Yet there were strong words in many Quebec francophone media outlets against the proposal and reaction to Tuesday's official announcement has mostly been unfavourable.

While the Quebec punditry's negative comments tended to focus on inconsistencies in the proposal, faulting it for being impractical and calling it a half-baked electoral ploy, some acknowledged that it also appealed to the worst instincts in people.

"Many reactions to a charter on secularism are extremely xenophobic," wrote Jean-Jacques Samson, a Journal de Québec columnist. "There are many old-stock Quebeckers, francophones clamouring that if the veiled ones don't want to dress like us, they can go back to their countries."

He described the proposal as a crude form of wedge politics by a minority government. "It aims to inconvenience the opposition and to track votes in outlying areas, where there are few immigrants but where their arrival in large numbers in Quebec is most feared."

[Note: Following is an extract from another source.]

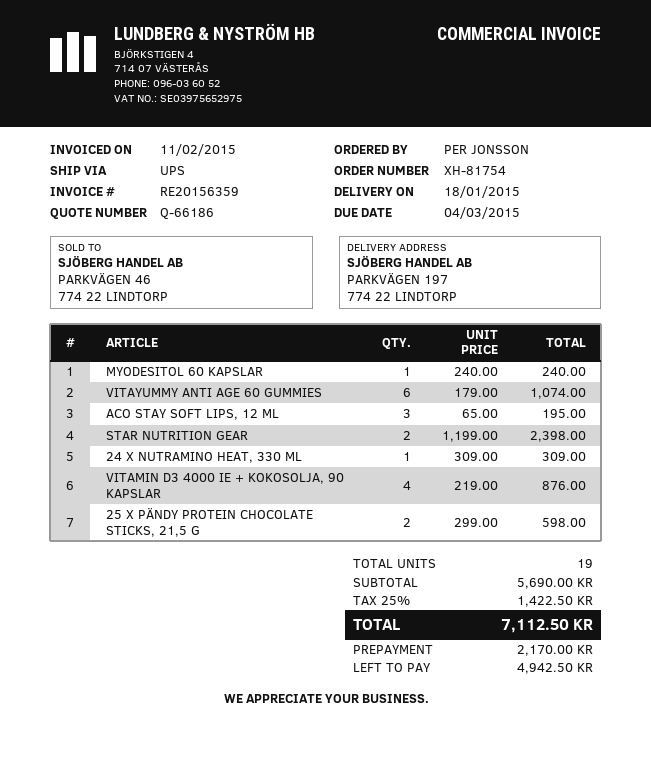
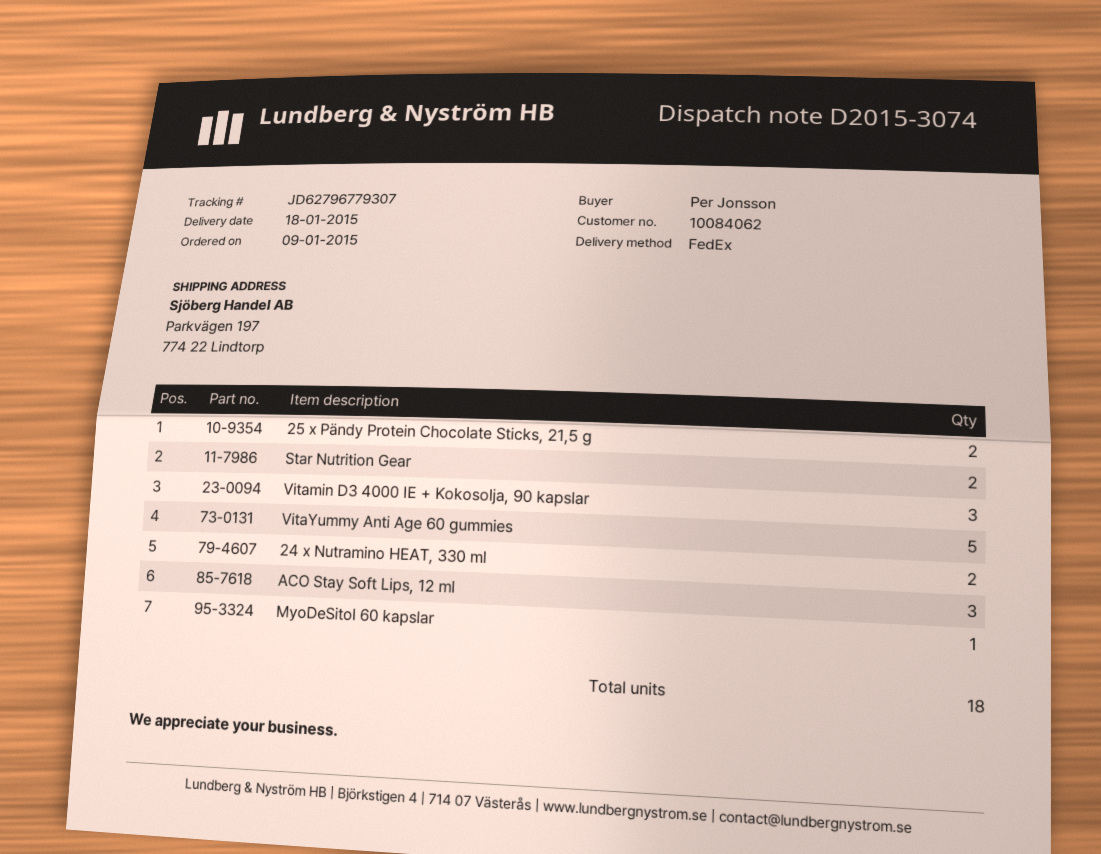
shipping method: UPS -> FedEx
VITAYUMMY ANTI AGE 60 GUMMIES: 6 -> 5
24 X NUTRAMINO HEAT, 330 ML: 1 -> 2
VITAMIN D3 4000 IE + KOKOSOLJA, 90 KAPSLAR: 4 -> 3
total quantity: 19 -> 18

Sociologist Gérard Bouchard, who co-presided at a high-profile commission on the issue, raised similar concerns in an opinion piece published in La Presse.

"It is imperative that Quebeckers be proud of the way they resolved this issue. Otherwise those demons will haunt us for a long time," wrote Mr. Bouchard.

The proposal, however, does not meet that lofty standard, he said. "This will suppress a fundamental right without a sufficient motive, will set up minorities against the majority and create a harmful rift in our society."

Political scientist Josée Legault, a staunch sovereigntist, found the proposal incoherent, arbitrary and absurd – "Kafka meets Monty Python," she wrote in a blog for the magazine L'Actualité.

Ms. Legault, a one-time adviser to Bernard Landry when he was PQ leader and premier, said the proposed charter was "an escape hatch," an electoral strategy that stemmed from the PQ's decision to focus on identity politics following its poor showing in the 2007 election.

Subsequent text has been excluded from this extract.